Esta es la primera vez que realmente respondo una pregunta, así que no me pongas en ello ... pero creo que puedo responder a tu pregunta:
Si de hecho solo está interesado en el rendimiento del modelo y no en algo como la interpretación, los bosques aleatorios son a menudo un algoritmo de aprendizaje muy bueno, pero funcionan ligeramente peor en los siguientes casos:
1.) Cuando la dimensionalidad (número de características) es muy alta con respecto al número de muestras de entrenamiento, en esos casos sería mejor una regresión lineal regularizada o SVM.
2.) En el caso, hay representaciones de orden superior / estructuras convolucionales en los datos, como por ejemplo en problemas de visión por computadora. En esos casos de visión por computadora, una red neuronal convolucional superará a un bosque aleatorio (en general, si hay conocimiento, uno puede incorporarlo al aprendizaje que es algo mejor).

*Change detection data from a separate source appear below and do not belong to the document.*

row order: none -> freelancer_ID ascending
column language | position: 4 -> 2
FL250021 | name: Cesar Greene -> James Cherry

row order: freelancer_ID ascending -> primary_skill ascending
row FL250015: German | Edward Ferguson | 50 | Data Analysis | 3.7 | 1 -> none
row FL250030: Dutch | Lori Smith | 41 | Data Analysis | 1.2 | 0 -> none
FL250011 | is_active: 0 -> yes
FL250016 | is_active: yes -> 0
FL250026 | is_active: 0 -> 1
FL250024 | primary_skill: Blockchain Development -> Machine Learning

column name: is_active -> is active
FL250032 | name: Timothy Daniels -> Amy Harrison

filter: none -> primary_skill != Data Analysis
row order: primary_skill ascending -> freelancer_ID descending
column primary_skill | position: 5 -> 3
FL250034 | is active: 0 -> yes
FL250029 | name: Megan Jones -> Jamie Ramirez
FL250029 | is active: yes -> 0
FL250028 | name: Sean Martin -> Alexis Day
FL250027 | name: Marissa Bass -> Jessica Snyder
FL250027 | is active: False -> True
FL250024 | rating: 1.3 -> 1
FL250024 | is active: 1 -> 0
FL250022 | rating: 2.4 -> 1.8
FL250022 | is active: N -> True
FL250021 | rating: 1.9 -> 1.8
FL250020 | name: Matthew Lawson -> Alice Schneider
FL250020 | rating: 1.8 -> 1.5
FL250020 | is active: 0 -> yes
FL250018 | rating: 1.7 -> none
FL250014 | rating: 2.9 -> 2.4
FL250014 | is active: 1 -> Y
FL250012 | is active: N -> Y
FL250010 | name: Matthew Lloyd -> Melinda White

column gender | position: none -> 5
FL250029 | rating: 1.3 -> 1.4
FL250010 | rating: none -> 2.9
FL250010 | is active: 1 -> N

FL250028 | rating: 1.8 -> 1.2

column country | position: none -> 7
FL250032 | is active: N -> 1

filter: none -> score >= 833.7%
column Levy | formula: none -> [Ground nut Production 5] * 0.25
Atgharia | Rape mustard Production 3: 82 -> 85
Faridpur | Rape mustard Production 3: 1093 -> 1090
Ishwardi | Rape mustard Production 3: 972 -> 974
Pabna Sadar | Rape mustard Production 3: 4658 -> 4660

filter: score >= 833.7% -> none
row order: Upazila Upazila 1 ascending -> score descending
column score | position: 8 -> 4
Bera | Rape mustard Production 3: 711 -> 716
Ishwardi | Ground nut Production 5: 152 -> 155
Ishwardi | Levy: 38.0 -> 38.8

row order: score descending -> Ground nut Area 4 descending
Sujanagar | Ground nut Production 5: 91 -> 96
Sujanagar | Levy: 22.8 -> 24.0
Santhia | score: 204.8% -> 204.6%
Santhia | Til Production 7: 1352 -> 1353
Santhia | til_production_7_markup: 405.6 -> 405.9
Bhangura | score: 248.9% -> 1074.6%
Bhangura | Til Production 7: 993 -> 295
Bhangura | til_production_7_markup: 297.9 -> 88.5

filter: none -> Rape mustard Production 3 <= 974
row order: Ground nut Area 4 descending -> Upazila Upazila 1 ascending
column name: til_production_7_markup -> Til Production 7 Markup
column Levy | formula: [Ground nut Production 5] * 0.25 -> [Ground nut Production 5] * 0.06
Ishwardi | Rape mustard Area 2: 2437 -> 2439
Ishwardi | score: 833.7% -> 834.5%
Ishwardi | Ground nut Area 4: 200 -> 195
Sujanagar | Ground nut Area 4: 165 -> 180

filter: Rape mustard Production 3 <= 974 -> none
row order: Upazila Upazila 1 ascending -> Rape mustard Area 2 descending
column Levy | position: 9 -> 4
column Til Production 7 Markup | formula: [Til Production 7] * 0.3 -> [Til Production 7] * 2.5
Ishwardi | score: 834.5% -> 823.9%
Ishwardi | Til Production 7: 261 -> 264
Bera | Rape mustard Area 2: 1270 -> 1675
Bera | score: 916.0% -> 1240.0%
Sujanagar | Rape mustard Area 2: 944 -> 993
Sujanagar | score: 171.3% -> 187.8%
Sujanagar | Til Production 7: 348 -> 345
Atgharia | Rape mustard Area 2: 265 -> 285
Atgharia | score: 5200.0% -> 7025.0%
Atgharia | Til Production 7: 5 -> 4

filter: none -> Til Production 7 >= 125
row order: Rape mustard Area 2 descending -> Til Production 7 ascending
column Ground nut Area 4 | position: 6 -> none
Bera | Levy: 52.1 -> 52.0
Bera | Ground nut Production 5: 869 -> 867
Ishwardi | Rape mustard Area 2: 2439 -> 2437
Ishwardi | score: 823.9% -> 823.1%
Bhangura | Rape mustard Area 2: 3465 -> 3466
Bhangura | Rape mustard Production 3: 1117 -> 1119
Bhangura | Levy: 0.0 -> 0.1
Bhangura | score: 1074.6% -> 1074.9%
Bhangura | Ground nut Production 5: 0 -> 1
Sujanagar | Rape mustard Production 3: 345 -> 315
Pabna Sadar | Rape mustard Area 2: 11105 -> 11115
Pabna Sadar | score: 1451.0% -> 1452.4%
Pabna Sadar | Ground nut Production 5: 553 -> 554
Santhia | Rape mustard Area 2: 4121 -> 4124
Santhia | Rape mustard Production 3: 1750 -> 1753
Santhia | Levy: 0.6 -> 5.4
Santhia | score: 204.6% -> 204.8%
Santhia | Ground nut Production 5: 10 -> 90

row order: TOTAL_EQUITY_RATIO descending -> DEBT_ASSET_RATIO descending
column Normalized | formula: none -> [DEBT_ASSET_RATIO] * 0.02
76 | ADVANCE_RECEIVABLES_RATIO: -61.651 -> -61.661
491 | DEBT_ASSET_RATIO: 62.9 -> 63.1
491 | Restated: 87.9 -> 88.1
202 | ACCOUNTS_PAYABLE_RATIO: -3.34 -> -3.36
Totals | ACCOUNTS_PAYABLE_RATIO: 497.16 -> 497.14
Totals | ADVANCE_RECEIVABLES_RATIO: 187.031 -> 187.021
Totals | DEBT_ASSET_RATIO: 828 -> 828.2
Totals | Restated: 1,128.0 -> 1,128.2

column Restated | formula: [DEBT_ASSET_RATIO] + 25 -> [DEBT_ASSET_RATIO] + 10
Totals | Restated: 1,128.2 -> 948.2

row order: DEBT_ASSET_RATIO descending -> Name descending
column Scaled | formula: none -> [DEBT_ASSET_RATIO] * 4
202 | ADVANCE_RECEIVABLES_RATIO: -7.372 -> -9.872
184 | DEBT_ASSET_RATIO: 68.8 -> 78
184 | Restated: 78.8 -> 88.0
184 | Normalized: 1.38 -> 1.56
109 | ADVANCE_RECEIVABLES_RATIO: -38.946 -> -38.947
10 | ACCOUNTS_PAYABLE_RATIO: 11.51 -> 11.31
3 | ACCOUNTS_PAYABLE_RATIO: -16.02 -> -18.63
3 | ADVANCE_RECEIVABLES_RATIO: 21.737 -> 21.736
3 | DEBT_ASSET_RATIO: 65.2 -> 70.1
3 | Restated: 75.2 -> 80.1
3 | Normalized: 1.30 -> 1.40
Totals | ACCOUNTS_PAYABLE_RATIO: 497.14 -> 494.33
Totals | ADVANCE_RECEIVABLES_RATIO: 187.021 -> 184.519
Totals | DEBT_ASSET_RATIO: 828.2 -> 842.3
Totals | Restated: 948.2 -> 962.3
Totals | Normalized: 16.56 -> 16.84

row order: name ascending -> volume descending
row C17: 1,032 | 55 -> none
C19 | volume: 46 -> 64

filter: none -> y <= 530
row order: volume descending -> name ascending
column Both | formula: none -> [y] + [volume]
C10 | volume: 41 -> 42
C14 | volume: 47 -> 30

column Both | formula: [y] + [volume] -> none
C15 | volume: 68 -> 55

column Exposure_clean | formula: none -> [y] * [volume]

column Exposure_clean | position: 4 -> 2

Dicho esto, el bosque aleatorio es un muy buen punto de partida. Una de las personas que admiro por sus habilidades de Machine Learning siempre comienza con el aprendizaje de un bosque aleatorio y un regresor lineal regularizado.
Sin embargo, si quieres el mejor rendimiento posible, creo que hoy en día las redes neuronales también se conocen. Deep Learning parece un enfoque muy atractivo. Cada vez más ganadores en sitios web de desafío de datos como Kaggle utilizan modelos de Deep Learning para la competencia. Otro profesional de las redes neuronales es que pueden manejar un gran número de muestras (> 10 ^ 6 se puede entrenar usando el descenso de gradiente estocástico, alimentando bits de datos a la vez). Personalmente, me parece un profesional muy atractivo para el aprendizaje profundo.